§ **TASK DIRECTIONS**
Would you copy the entries that follow exactly, leaving out every picture?

(Detected change data)

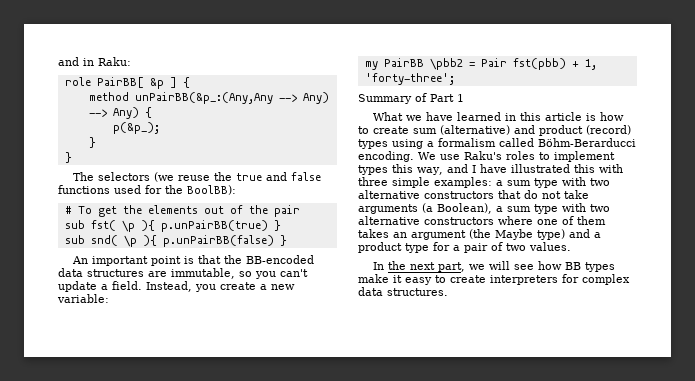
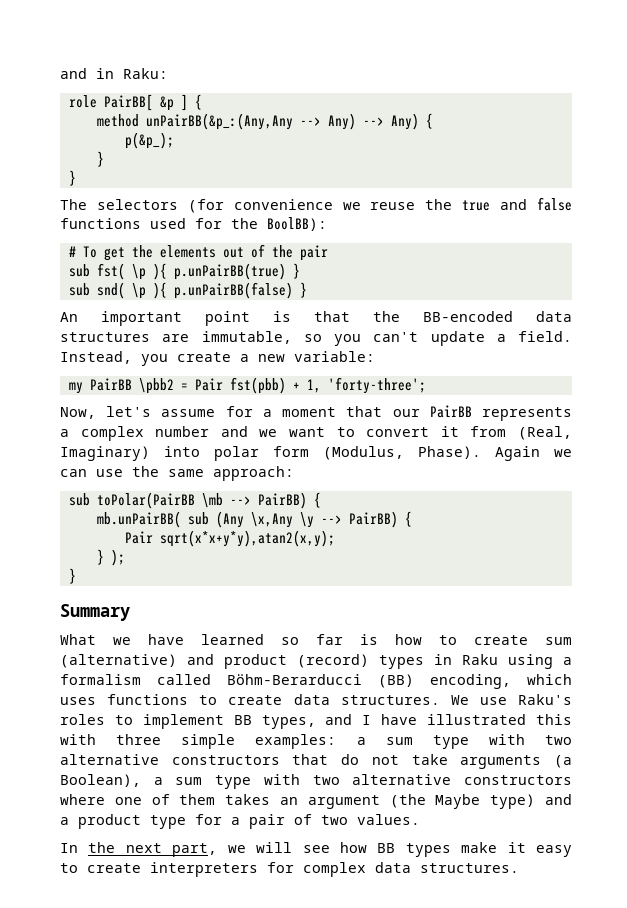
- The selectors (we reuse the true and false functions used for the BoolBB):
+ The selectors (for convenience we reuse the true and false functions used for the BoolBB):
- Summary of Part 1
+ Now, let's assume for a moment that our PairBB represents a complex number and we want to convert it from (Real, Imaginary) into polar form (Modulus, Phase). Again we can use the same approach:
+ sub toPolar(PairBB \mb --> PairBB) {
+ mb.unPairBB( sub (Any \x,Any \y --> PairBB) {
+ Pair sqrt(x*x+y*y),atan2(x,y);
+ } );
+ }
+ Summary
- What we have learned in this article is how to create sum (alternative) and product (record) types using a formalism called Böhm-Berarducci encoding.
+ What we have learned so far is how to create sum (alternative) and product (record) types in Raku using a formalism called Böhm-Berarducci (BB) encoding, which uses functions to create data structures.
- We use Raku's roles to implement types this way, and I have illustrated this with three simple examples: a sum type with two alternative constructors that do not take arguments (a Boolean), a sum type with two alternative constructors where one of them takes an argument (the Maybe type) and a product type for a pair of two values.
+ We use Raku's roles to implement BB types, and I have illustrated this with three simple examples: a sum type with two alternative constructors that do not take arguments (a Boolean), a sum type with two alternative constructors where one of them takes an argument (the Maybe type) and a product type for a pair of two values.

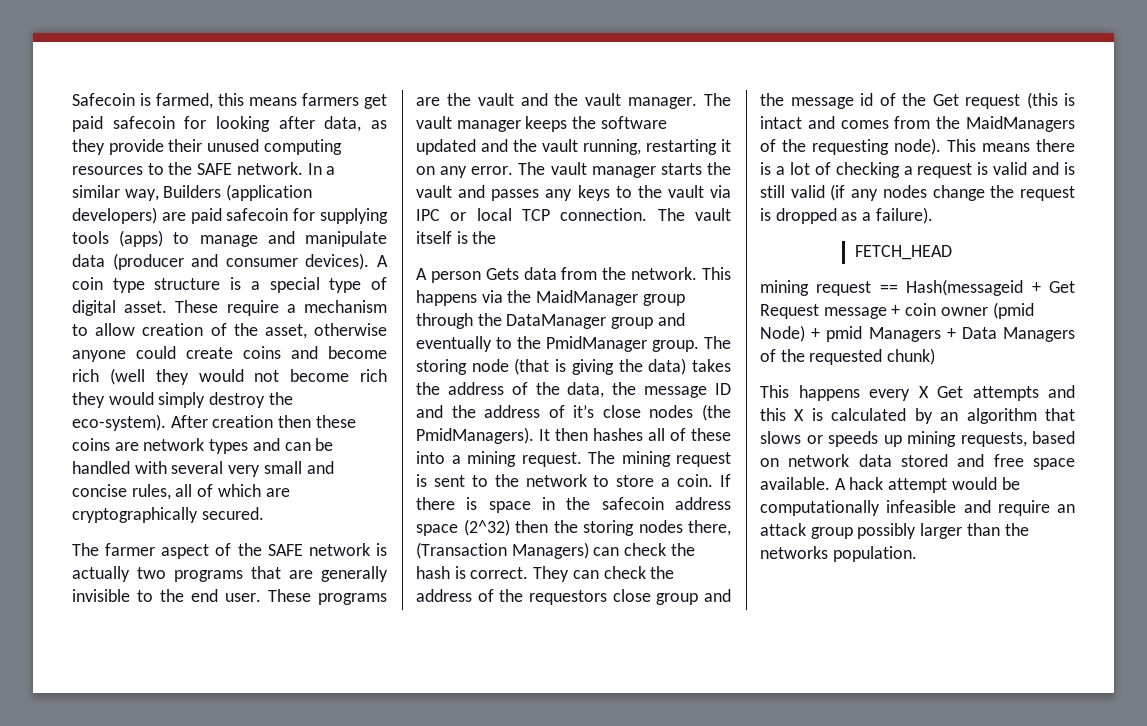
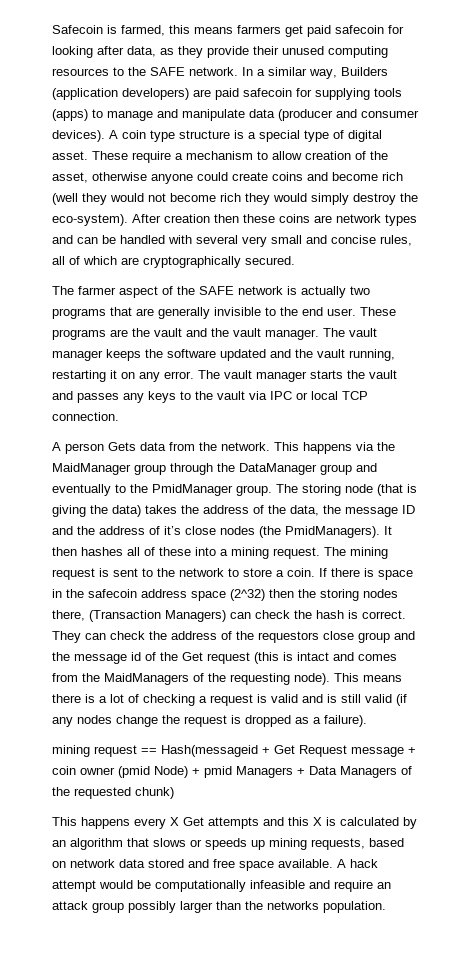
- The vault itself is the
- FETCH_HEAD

§ **OUTPUT OF THE TASK**
- The selectors (we reuse the true and false functions used for the BoolBB):
+ The selectors (for convenience we reuse the true and false functions used for the BoolBB):
- Summary of Part 1
+ Now, let's assume for a moment that our PairBB represents a complex number and we want to convert it from (Real, Imaginary) into polar form (Modulus, Phase). Again we can use the same approach:
+ sub toPolar(PairBB \mb --> PairBB) {
+ mb.unPairBB( sub (Any \x,Any \y --> PairBB) {
+ Pair sqrt(x*x+y*y),atan2(x,y);
+ } );
+ }
+ Summary
- What we have learned in this article is how to create sum (alternative) and product (record) types using a formalism called Böhm-Berarducci encoding.
+ What we have learned so far is how to create sum (alternative) and product (record) types in Raku using a formalism called Böhm-Berarducci (BB) encoding, which uses functions to create data structures.
- We use Raku's roles to implement types this way, and I have illustrated this with three simple examples: a sum type with two alternative constructors that do not take arguments (a Boolean), a sum type with two alternative constructors where one of them takes an argument (the Maybe type) and a product type for a pair of two values.
+ We use Raku's roles to implement BB types, and I have illustrated this with three simple examples: a sum type with two alternative constructors that do not take arguments (a Boolean), a sum type with two alternative constructors where one of them takes an argument (the Maybe type) and a product type for a pair of two values.

- The vault itself is the
- FETCH_HEAD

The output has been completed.